____ Material shown

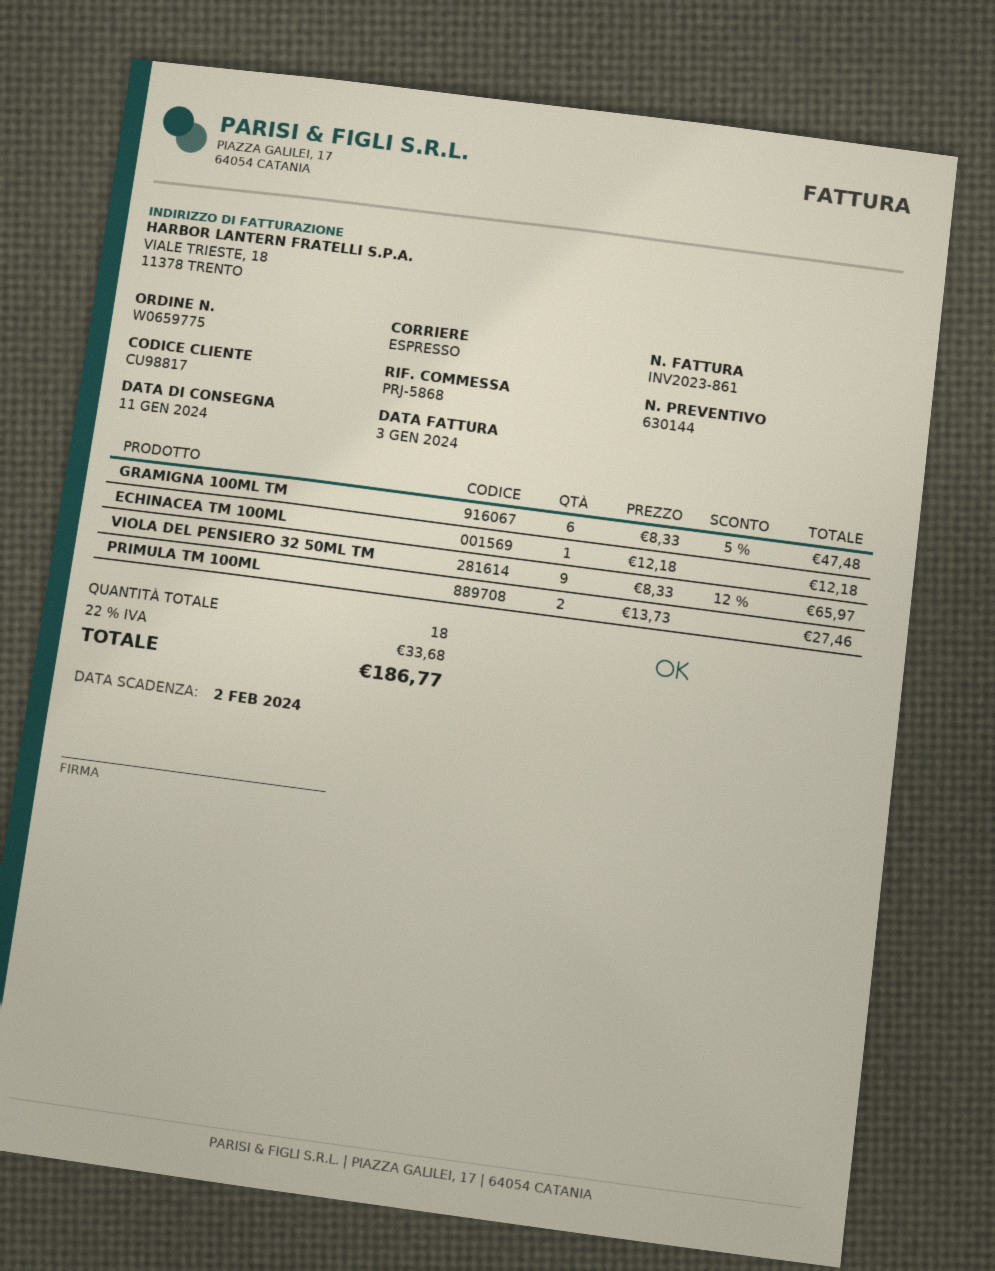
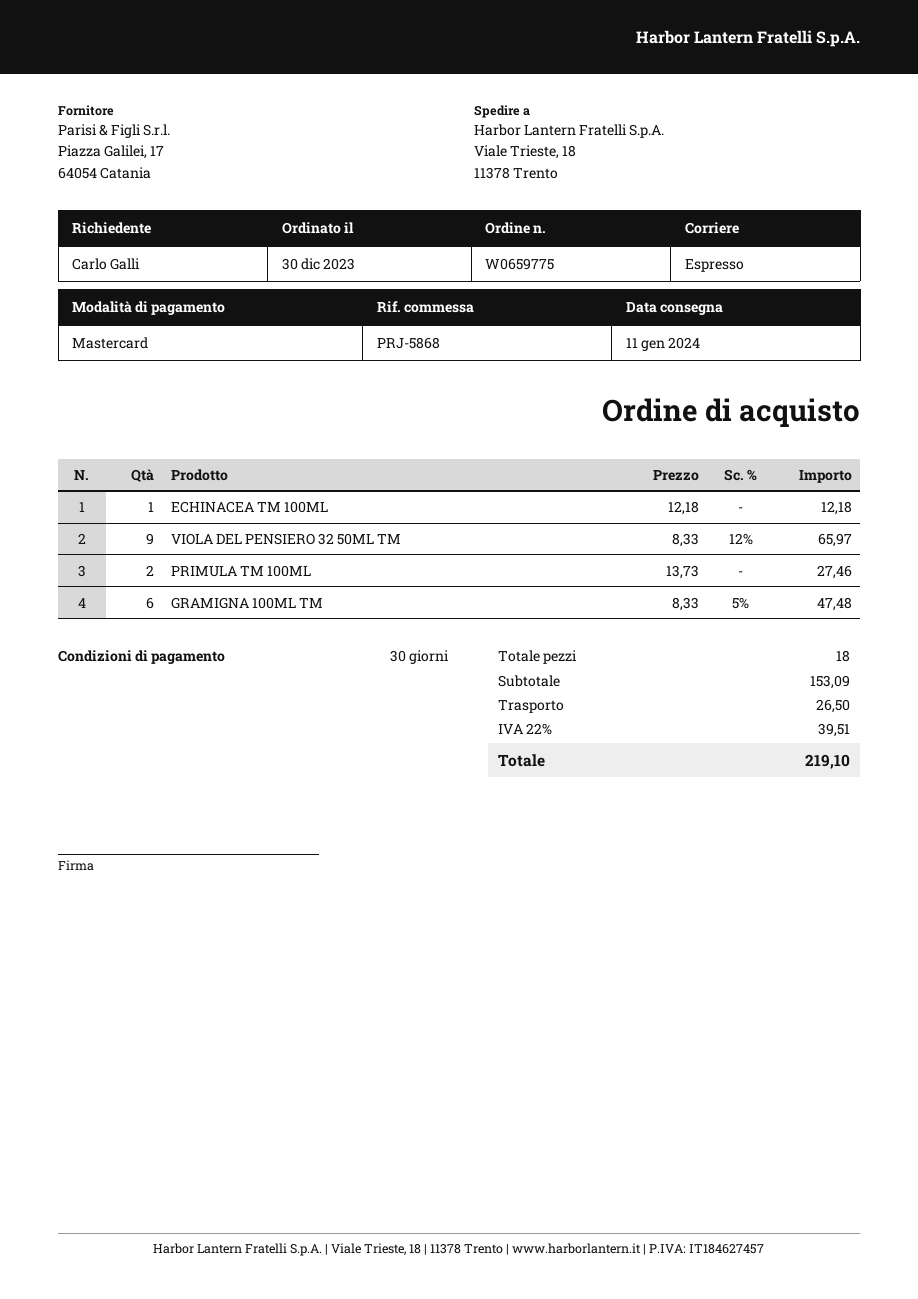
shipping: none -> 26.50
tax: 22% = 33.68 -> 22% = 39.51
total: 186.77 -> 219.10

________
____ Material shown

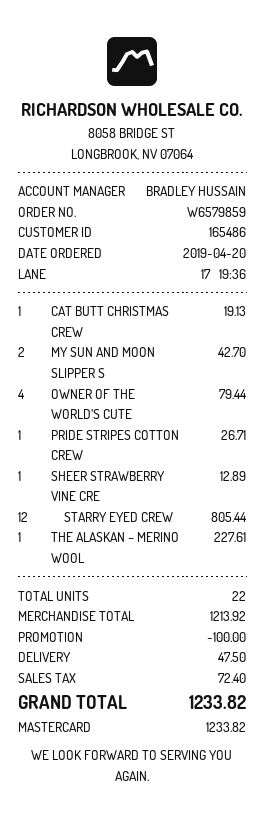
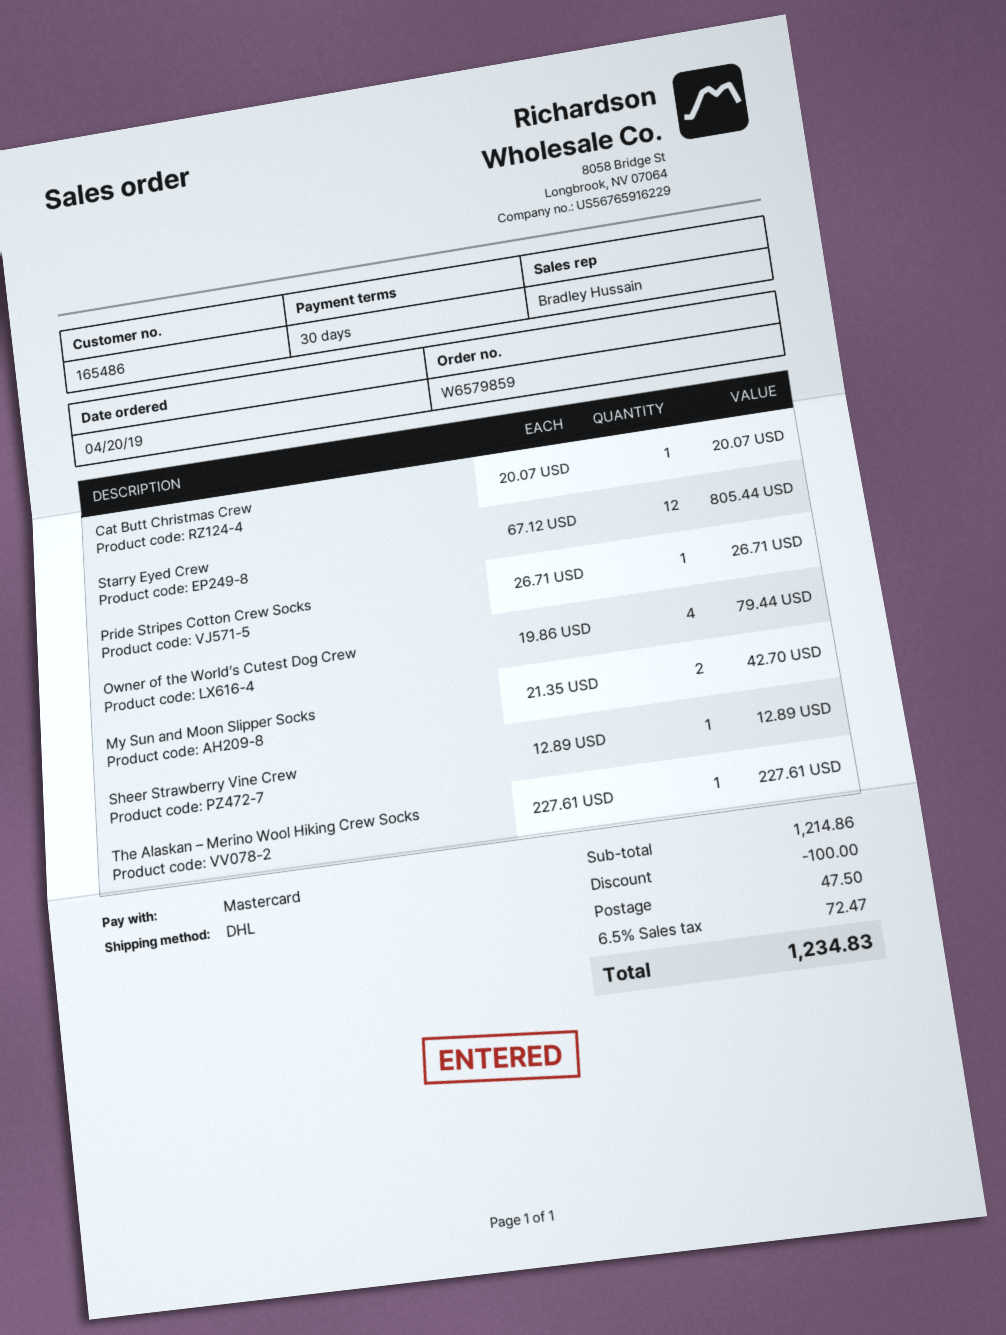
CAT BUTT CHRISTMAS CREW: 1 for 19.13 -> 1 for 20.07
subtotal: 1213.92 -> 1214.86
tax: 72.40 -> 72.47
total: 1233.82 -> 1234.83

________

= Problem description =
From the line containing "shipping: none -> 26.50" down to the line containing "total: 186.77 -> 219.10" in the material above, reproduce every line exactly, including the two end lines.

= Answer section =
shipping: none -> 26.50
tax: 22% = 33.68 -> 22% = 39.51
total: 186.77 -> 219.10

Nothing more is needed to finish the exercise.